Abstract
Alternative, more sustainable and environmentally positive, sources of energy are one of the current global challenges. One approach to achieving more sustainable sources of energy is to use waste from one system as a raw material for energy production, following the circular biosystem philosophy. This study successfully adopted this approach whereby microalgae strains Chlorella emersonii and Pseudokirchneriella subcapitata were bioprospected and metabolically engineered in simulated wastewater supplemented with glucose to produce neutral lipids. Using a two-step cultivation approach neutral lipid content was enhanced in Chlorella emersonii and Pseudokirchneriella subcapitata biomass. Via in-situ transesterification, these neutral lipids were subsequently bioconverted to biodiesel feedstock fatty acid methyl esters using novel solvent stable lipase(s) from Pseudomonas reinekei and Pseudomonas brenneri.

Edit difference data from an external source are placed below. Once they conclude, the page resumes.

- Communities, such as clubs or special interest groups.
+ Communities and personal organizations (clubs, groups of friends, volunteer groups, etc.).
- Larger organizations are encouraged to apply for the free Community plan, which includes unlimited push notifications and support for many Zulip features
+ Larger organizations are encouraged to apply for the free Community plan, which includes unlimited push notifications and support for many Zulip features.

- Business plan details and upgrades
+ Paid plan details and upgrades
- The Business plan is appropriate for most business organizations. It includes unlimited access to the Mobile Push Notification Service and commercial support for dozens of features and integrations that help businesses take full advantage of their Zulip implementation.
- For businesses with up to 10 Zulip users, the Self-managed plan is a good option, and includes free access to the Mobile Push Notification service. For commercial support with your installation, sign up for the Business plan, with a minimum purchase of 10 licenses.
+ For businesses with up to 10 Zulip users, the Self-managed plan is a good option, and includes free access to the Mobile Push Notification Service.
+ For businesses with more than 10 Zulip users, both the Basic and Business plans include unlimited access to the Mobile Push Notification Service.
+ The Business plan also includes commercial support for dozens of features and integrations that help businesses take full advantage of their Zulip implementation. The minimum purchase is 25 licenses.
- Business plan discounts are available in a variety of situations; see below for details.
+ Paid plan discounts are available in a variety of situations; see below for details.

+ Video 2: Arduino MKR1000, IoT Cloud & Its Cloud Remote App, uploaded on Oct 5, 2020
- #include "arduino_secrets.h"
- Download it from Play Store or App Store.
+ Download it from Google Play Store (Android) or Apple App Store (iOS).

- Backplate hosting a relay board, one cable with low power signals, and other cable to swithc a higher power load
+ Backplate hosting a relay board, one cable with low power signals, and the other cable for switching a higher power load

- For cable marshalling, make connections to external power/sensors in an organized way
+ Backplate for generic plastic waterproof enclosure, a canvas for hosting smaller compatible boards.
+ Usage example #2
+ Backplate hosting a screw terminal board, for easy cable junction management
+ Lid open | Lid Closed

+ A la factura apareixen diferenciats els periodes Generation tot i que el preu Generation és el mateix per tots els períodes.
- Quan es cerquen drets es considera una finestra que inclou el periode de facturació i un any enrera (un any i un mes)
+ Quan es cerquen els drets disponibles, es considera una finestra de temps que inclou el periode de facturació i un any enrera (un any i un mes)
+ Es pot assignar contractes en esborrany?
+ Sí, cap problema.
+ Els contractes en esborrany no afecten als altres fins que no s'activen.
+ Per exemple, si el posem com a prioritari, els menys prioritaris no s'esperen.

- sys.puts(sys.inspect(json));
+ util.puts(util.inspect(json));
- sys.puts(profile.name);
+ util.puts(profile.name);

The culturing of appropriate microalgae on wastewater, and bioconversion via organo-stable lipases may provide a commercially viable and sustainable biodiesel feedstock to help address the current global energy challenge.
Highlights
Fossil fuels, such as petrol, coal, and natural gas, contribute 88% of global energy consumption; with the transport sector subsequently being a major contributor of CO2 global emissions, which, by 2050 is estimated to increase to 2 billion vehicles (Balat and Balat, 2010)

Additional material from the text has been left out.